▶ _PROBLEM REQUIREMENTS_
Below are some entries. Copy each line in them that holds "none".
-=-=-=-=-
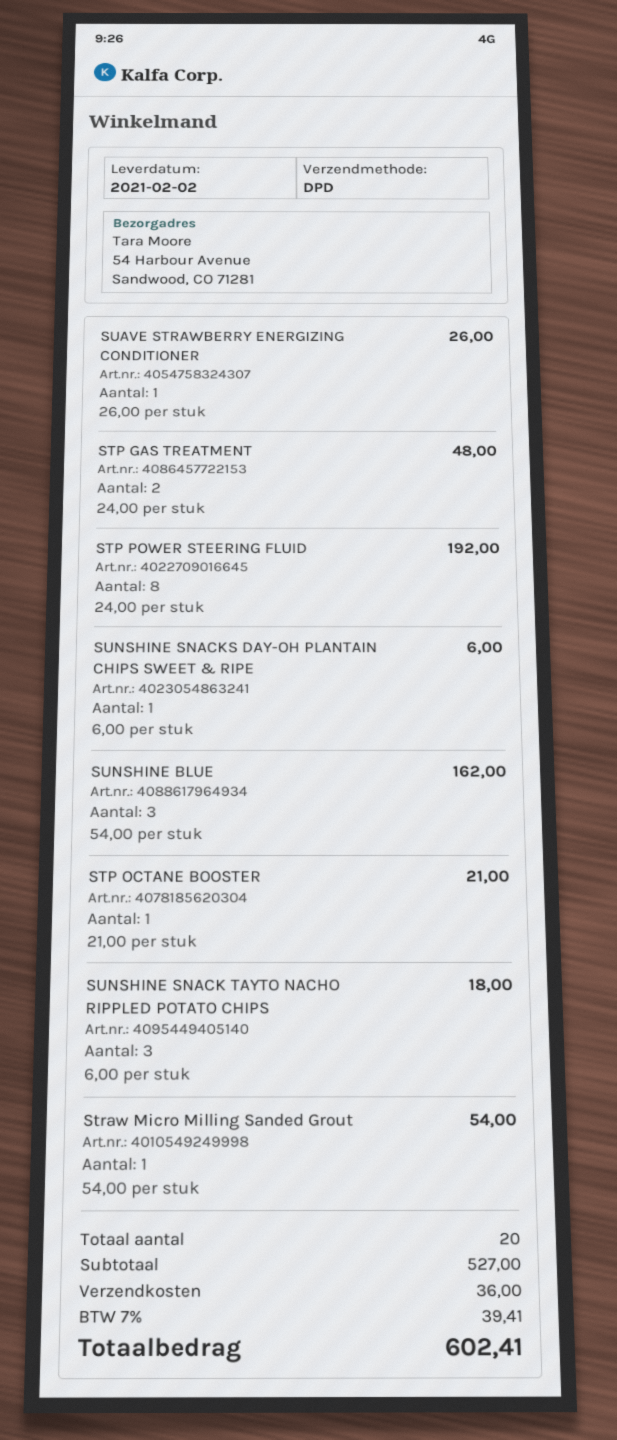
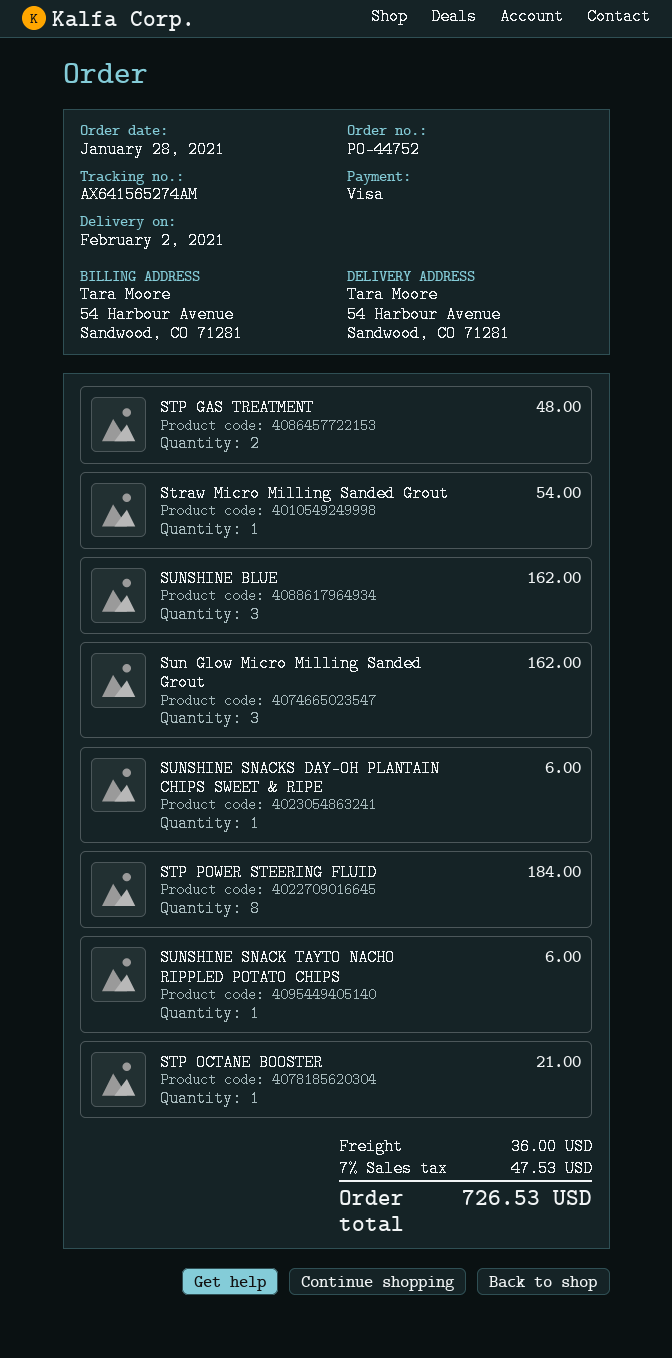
SUAVE STRAWBERRY ENERGIZING CONDITIONER: 1 for 26.00 -> none
STP POWER STEERING FLUID: 8 for 192.00 -> 8 for 184.00
SUNSHINE SNACK TAYTO NACHO RIPPLED POTATO CHIPS: 3 for 18.00 -> 1 for 6.00
Sun Glow Micro Milling Sanded Grout: none -> 3 for 162.00
tax: 7% = 39.41 -> 7% = 47.53
total: 602.41 -> 726.53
-=-=-=-=-
▶ _ANSWER FOR THE TASK_
SUAVE STRAWBERRY ENERGIZING CONDITIONER: 1 for 26.00 -> none
Sun Glow Micro Milling Sanded Grout: none -> 3 for 162.00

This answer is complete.